When I wrote the original LinkedIn post, I said that the retting gods had gone into hibernation and I was still waiting for the retting to take effect – not realising that they had probably already finished their work, and that my flax was probably ready to be dried again. Hindsight is perfect, of course, but so it goes.

But it is still true I picked up some interesting vocabulary that week at a Chelmsford French Circle conférence on the history of textile production in the Nord region, so I thought I’d skip ahead in the process and tell you about ‘retordage’ or ‘plying’.

The French term is so unusually literal – ‘tordre’ is ‘to twist’, so ‘retordre’ is logically ‘to retwist’. I know, I know, French uses ‘re-’ for all sorts of words that don’t actually mean redoing or repeating anything. In this case, however, it’s quite literal because ‘plying’ is when you take two or more individual strands of spun (i..e twisted) yarn (called ‘singles’) and (re-)twist them together to create a stable yarn. The trick is that the singles are twisted in one direction, but a pair (or more) of them are twisted together in the opposite direction. This means that once you take them off the bobbin and the fibres relax, the singles try to untwist in one direction, whereas the yarn as a whole tries to untwist in the opposite direction. So if you’ve put the same amount of tension into the spinning as into the plying, they should balance out and hold together in a ‘balanced’ yarn.

Incidentally, I learned how this is tested at a demonstration when a member of the public unceremoniously grabbed one of my skeins, undid it and held it up in a loop (see picture) to see if it twisted one way or another at the bottom of the loop. Apparently I passed the test, and the yarn was pronounced “nicely balanced” (is it paranoid to have heard a note of surprise in this pronouncement?). This isn’t just a question of pride – balanced yarns are less likely to warp and shrink when washed. This skein is a bit kinked at the moment because I haven’t yet washed it to ‘set the twist’:

I also tried to take some pictures to show the plying in progress – it’s a two-handed, two-footed process, so not easy to take a picture of, but hopefully you get the idea.:

What I’m spinning here is obviously quite fine, but here’s a zoomed-in picture:

The blue lines in the next photo are meant to illustrate the direction of the twist. It’s not easy to see, but hopefully you can get a sense for why the two directions are called ‘S-twist’ (anticlockwise) (and inversely, ‘Z-twist’ (clockwise)):

It’s interesting that English uses ‘plying’ for this process, presumably cognate with French ‘plier’/‘to fold’. Knitters will know the term ‘ply’ from, e.g. ‘4-ply [yarn]’ (4 singles plied together) and DIY-ers from ‘plywood’ (layers of wood).

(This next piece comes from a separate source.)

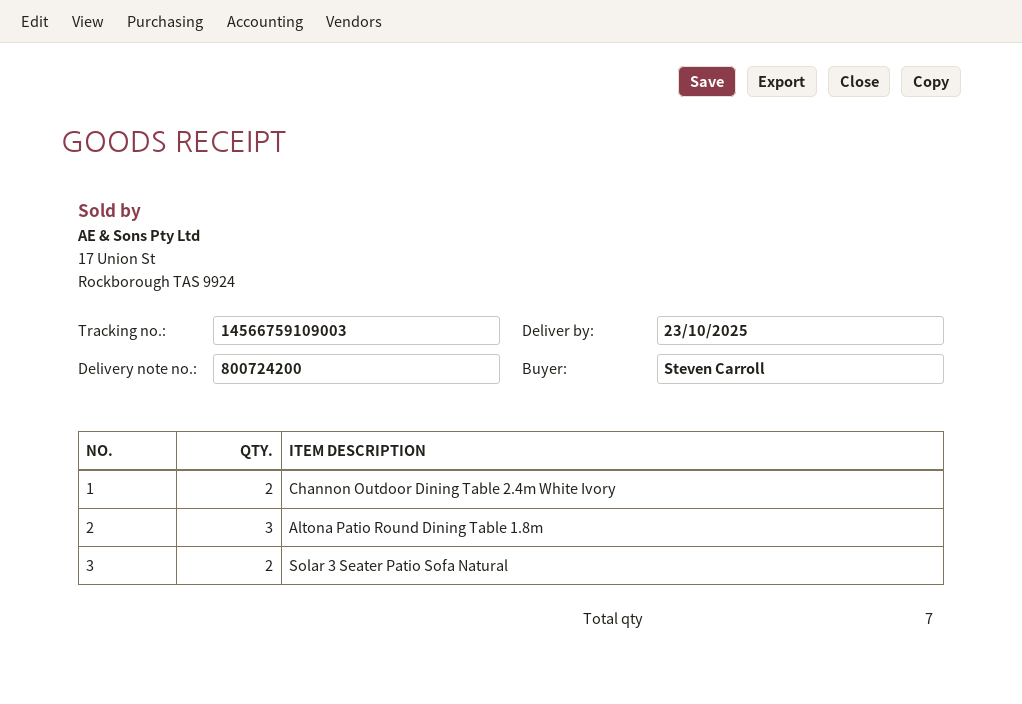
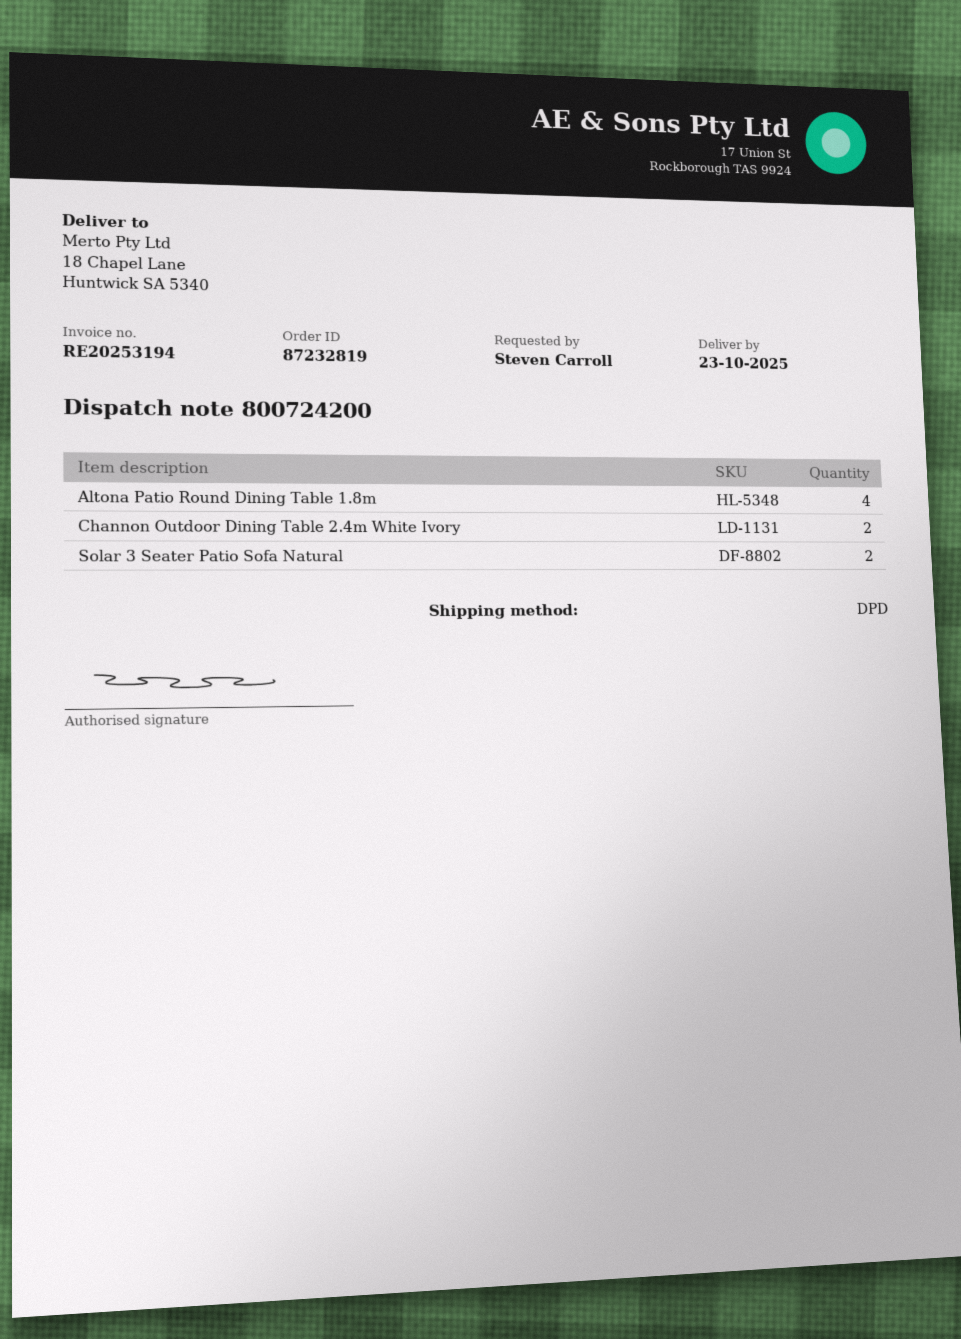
Altona Patio Round Dining Table 1.8m: 3 -> 4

But ‘ply’ as a verb also has more metaphorical meanings, e.g. ‘to ply a trade’, ‘to ply X with Y’, and apparently even to ‘ap-ply oneself to X’). They all have to do being deliberate and meticulous, which I enjoy for obvious reasons.

Not that French spinners are any less meticulous in their plying, of course. It’s just interesting that it’s conceptualised differently in the terminology. There’s something to be said here about Aitchison’s “Words in the Mind” point about how languages cluster conceptually-linked words together, and about the translation challenges of navigating between different languages’ non-overlapping conceptual clusters. But it’s been too long since I read it for me to do justice to the argument, and anyway, I have actual work to ap-ply myself to.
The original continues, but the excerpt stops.